Fifty Shades of Sexually Frustrated Women

Teddy reading 50 Shades
Teddy reading 50 Shades

I will admit to reading all three Fifty Shades books. In my defense, let me explain how that came about. A few years ago, I had heard of the first book but had not payed much attention because I stopped reading romance novels since my late teens. My sister-in-law and I were talking during a shopping trip and she was singing its praises. So, while in the mall, I passed a book store and decided to investigate.

Despite the bad writing, the first few pages whet my appetite because I had never read or thought much about bondage, dominance and sadomasochistic sex. However, by the end of the first book, I skipped a few repetitive pages, was annoyed by the writing, irritated with the childish nature of the female lead, and I became more intrigued about the psychological state of Mr Grey. This curiosity about the genesis of his obsessive compulsive personality disorder ie. super ridged controlling behaviors motivated me to waste money on the next two. After more page skipping and quick browsing, I got what I wanted.

Years later, the books are a movie and the female readers are either excited to see their mental fantasy come to life or disappointed because the chosen cast does not match their fantasy. Most people and the critics make fun that the readership is bored housewives and lonely single women. I would even further clarify that the readership encompasses both single and married non-Christian AND Christian women who could use a little sexual rejuvenation in their nether region.

People do not typically crave what they already have unless they are greedy. Sex and greedy are never synonymous. I also speculate that most of the women who read the trilogy would not entertain BDSM in their normal sex lives. However, it seems that this clamoring for a poorly written fantasy debunks a myth that most women have limited interests in sex and it awaken a dormant desire for women to have good passionate and orgasmically satisfying sex incorporated in their lives.

Sexually explicit books have been around. Years ago during my frequent visits to Barnes and Noble, there were novels in the Psych/Sexuality section for all to browse. This trilogy seem to hit a nerve and women are passively saying we could use a little more action in and out of the bedroom. I wonder if the married women who read the books ever find the courage to open a conversation with their spouses about their sexual wants in the relationship.

For years, women have been solely blamed for the demise of sex in a relationship due to lack of interest but we are learning that there is more to the story than meets the eye.  Take for instance, research is showing that more women are adding porn to their fantasy library. Biologically, it does not take much to get a man up, ready and done; however, women’s sexual engines do need a little more warming up and attention. Men are slowly starting to learn (women should be telling them) that a women’s sexual epicenter does not always reside in the feminine hole.

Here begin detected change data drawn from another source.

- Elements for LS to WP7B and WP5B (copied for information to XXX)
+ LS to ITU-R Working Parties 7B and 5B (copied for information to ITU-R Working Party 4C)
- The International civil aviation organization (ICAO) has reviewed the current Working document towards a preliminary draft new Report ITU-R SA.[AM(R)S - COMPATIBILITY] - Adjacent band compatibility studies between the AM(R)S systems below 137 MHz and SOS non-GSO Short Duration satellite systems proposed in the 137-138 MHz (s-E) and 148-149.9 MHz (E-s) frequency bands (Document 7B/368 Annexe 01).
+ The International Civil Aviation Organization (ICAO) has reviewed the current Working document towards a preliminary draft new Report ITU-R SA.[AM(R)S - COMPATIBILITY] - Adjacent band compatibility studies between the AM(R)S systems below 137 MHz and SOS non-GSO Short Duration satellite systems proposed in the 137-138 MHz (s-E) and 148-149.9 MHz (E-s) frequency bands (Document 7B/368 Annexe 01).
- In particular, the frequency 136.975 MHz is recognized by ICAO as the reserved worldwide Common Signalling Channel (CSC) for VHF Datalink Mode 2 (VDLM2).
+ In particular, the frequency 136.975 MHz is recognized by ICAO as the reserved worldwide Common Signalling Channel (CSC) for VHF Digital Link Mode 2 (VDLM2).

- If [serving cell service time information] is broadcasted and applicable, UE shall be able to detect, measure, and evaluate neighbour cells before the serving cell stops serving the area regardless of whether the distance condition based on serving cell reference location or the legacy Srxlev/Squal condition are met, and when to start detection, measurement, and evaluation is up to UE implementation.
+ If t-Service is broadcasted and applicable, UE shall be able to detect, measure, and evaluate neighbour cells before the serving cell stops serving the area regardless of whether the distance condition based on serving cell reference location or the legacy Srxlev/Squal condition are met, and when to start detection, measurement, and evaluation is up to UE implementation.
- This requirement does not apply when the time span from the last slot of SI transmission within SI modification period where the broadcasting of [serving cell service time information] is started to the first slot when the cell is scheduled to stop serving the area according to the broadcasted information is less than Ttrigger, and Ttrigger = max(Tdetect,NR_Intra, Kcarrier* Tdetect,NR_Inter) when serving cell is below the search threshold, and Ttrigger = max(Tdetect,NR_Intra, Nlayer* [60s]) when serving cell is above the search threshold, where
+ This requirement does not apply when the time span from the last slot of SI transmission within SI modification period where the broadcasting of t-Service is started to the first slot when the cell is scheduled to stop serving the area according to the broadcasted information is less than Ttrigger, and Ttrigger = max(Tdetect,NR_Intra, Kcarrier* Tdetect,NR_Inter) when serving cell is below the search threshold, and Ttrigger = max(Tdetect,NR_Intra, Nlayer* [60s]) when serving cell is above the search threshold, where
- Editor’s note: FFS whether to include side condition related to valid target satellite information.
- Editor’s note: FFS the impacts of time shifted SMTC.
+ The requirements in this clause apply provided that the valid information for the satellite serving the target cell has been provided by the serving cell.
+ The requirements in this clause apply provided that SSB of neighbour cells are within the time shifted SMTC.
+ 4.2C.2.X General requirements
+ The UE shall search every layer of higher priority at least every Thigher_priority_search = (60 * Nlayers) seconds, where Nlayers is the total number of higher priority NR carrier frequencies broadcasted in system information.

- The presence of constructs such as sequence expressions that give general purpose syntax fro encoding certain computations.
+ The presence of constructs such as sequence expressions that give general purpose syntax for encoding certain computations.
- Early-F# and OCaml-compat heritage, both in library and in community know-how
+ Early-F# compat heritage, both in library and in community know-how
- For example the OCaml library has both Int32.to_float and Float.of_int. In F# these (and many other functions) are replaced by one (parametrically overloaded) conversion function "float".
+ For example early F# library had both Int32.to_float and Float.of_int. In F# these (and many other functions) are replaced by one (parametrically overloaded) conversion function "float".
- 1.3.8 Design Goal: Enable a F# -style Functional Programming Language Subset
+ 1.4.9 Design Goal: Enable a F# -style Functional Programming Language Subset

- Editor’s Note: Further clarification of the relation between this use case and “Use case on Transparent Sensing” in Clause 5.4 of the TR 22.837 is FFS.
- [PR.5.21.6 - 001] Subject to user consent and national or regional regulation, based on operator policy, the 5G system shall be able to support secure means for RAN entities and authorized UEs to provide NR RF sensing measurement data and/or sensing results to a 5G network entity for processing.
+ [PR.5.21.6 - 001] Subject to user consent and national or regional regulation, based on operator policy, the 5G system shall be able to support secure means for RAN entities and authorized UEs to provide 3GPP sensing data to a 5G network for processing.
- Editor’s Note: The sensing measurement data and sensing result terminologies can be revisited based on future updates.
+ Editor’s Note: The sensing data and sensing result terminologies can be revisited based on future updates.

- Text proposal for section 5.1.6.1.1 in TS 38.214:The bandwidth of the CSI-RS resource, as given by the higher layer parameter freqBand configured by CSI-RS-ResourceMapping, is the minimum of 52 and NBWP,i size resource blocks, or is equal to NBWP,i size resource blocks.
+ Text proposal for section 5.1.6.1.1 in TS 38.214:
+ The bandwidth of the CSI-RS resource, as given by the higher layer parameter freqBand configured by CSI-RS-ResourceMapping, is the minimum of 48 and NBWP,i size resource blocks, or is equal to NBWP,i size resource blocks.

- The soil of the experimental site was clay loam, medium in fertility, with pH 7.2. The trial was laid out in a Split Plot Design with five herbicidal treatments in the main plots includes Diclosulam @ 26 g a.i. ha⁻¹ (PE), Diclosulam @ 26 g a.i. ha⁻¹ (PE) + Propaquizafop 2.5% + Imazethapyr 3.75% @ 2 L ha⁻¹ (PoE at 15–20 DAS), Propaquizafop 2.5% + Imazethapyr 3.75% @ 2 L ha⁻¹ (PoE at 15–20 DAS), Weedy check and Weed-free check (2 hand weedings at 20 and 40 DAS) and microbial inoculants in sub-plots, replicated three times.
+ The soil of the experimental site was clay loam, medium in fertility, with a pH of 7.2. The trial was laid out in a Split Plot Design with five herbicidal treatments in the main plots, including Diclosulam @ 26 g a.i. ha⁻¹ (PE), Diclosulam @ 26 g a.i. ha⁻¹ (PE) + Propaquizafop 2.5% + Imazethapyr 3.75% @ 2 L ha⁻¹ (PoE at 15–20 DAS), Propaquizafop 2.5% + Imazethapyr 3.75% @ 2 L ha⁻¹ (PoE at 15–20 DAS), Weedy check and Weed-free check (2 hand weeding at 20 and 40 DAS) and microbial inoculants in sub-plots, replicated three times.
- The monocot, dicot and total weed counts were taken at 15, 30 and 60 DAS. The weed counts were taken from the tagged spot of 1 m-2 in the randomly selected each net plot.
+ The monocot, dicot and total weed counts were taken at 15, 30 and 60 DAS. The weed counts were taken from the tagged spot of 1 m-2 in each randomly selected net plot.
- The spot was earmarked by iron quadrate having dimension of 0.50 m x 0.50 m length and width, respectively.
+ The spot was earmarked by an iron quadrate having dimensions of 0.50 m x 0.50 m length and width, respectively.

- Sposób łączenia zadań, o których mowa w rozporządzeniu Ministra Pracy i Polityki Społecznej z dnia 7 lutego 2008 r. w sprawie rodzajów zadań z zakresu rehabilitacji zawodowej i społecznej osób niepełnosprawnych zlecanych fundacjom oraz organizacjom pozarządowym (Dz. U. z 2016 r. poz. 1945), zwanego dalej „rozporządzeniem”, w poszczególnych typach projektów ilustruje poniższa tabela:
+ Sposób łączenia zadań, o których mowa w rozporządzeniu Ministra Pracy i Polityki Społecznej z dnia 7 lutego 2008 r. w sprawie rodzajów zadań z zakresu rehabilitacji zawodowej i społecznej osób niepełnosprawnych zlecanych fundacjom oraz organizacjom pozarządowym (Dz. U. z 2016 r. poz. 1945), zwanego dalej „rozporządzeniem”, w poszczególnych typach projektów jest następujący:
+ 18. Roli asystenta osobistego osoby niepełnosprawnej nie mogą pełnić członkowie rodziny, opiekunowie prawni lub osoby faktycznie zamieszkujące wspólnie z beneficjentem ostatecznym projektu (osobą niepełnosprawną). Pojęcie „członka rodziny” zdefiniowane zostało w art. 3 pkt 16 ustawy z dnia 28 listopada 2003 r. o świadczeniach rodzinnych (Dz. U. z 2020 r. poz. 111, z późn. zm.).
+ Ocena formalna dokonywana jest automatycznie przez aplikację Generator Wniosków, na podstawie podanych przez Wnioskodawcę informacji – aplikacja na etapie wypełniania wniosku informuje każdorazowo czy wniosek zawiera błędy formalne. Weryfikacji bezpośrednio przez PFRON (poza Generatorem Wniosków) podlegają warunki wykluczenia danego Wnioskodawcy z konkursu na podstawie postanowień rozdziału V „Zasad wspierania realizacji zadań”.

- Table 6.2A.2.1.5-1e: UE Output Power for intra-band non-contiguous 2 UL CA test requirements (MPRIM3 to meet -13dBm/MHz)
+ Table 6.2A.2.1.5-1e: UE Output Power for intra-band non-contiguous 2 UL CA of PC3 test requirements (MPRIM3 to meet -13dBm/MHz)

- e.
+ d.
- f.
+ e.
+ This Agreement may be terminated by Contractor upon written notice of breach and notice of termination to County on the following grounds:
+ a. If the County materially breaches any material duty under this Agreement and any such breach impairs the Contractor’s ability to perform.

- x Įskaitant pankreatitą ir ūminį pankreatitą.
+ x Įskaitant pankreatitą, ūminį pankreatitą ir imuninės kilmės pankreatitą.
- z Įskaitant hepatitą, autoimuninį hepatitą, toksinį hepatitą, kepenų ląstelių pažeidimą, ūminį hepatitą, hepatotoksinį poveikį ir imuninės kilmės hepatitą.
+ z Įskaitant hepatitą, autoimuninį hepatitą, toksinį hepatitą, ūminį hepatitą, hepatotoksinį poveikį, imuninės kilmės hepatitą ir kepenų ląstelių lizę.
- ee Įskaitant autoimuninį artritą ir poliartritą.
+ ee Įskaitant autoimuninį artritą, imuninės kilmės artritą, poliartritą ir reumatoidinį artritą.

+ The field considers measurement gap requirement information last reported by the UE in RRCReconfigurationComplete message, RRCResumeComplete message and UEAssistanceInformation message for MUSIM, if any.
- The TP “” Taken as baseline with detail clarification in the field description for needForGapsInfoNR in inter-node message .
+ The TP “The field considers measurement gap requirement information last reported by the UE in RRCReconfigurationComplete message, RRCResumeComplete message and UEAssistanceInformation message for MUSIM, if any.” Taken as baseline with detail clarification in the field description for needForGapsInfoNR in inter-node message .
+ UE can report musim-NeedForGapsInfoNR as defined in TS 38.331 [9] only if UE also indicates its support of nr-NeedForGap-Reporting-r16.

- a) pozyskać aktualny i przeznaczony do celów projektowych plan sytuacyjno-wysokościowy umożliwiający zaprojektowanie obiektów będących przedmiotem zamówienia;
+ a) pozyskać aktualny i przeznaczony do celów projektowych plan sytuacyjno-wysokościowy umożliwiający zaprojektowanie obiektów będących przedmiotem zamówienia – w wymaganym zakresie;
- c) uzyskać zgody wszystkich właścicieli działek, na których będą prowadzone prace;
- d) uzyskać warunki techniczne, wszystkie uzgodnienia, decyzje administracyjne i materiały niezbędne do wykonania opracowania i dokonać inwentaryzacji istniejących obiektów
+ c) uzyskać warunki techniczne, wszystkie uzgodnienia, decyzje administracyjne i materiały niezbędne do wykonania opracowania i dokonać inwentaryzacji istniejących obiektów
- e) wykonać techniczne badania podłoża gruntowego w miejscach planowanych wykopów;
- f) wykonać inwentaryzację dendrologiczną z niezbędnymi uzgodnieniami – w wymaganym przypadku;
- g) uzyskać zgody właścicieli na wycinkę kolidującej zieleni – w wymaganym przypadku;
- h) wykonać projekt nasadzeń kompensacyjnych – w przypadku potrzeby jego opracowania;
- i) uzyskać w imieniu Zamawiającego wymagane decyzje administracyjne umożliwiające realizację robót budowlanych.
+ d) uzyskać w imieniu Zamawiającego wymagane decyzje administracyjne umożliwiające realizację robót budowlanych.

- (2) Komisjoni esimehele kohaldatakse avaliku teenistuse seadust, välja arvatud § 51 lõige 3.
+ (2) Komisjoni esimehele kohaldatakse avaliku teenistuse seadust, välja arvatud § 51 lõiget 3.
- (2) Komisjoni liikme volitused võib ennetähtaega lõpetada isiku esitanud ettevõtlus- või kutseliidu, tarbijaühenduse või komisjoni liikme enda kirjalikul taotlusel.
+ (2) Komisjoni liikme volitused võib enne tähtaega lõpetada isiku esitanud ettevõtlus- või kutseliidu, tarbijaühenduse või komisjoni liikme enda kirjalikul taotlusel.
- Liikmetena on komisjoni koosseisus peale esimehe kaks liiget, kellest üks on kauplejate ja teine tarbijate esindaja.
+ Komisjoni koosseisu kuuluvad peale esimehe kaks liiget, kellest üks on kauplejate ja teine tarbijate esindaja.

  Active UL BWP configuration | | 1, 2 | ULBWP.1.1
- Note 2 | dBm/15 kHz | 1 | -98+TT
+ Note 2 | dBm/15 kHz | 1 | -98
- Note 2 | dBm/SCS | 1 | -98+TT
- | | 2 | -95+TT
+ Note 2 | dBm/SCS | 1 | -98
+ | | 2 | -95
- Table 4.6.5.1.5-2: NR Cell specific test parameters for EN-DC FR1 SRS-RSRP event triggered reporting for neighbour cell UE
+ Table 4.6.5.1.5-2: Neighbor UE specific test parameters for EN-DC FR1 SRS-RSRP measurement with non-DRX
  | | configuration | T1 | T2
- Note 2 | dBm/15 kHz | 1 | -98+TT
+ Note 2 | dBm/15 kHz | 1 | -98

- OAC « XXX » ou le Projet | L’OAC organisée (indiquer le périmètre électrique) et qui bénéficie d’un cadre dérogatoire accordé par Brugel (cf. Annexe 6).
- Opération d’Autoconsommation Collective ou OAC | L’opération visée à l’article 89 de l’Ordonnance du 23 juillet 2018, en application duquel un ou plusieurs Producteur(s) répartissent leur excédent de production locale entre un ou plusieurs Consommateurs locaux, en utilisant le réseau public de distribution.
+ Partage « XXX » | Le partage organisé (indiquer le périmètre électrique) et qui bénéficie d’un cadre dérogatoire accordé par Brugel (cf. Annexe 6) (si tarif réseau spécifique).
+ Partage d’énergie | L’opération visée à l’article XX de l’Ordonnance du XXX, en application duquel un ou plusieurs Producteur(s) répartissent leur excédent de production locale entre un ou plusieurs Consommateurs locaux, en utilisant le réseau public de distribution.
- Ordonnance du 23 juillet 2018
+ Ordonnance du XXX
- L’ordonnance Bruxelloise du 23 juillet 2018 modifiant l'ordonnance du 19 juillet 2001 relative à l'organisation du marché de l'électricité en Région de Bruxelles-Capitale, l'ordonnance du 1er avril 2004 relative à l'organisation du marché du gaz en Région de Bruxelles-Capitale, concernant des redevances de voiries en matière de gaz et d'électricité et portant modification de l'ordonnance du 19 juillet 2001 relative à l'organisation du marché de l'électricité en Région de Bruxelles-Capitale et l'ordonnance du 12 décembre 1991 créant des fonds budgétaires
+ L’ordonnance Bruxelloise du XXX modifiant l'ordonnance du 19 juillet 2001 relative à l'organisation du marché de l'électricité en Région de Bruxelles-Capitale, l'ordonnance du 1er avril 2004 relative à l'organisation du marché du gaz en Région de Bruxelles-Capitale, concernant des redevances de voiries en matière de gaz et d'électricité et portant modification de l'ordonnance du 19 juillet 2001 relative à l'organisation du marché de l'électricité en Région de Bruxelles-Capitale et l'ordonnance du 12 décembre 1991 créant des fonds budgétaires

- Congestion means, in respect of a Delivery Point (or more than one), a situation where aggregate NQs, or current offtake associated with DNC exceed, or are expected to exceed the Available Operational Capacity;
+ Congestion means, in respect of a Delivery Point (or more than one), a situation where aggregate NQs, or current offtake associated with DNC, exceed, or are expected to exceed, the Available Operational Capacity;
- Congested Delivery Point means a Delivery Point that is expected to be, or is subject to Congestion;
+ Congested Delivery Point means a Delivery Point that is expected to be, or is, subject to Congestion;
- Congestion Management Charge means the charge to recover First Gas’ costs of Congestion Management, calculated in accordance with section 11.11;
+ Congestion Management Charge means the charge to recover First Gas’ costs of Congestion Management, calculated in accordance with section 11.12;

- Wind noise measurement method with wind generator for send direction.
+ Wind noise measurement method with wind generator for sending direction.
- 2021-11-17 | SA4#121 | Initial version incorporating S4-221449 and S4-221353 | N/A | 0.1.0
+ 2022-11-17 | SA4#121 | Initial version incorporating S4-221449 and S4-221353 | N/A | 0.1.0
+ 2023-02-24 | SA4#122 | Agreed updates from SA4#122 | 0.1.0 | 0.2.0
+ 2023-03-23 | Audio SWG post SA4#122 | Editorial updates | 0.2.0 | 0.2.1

When people make fun of sexually frustrated women who read fantasy yet has a partner residing in the household, their jest is slightly misplaced. Fantasy from a novel or porn does not satisfy any frustrated woman but it becomes a distraction from the reality of their sexually starving situation. On the other hand, if men can take ownership of their shortcomings in the sex department, then that can go a long way in a relationship. I do agree that a woman who fakes an orgasm misleads the hubby into thinking he had done a good job for both of them. His ignorance will continue to lead to poor satisfaction for her, a deeper indulgence in unrealistic fantasies, and a long stretch of sexual frustration on her part.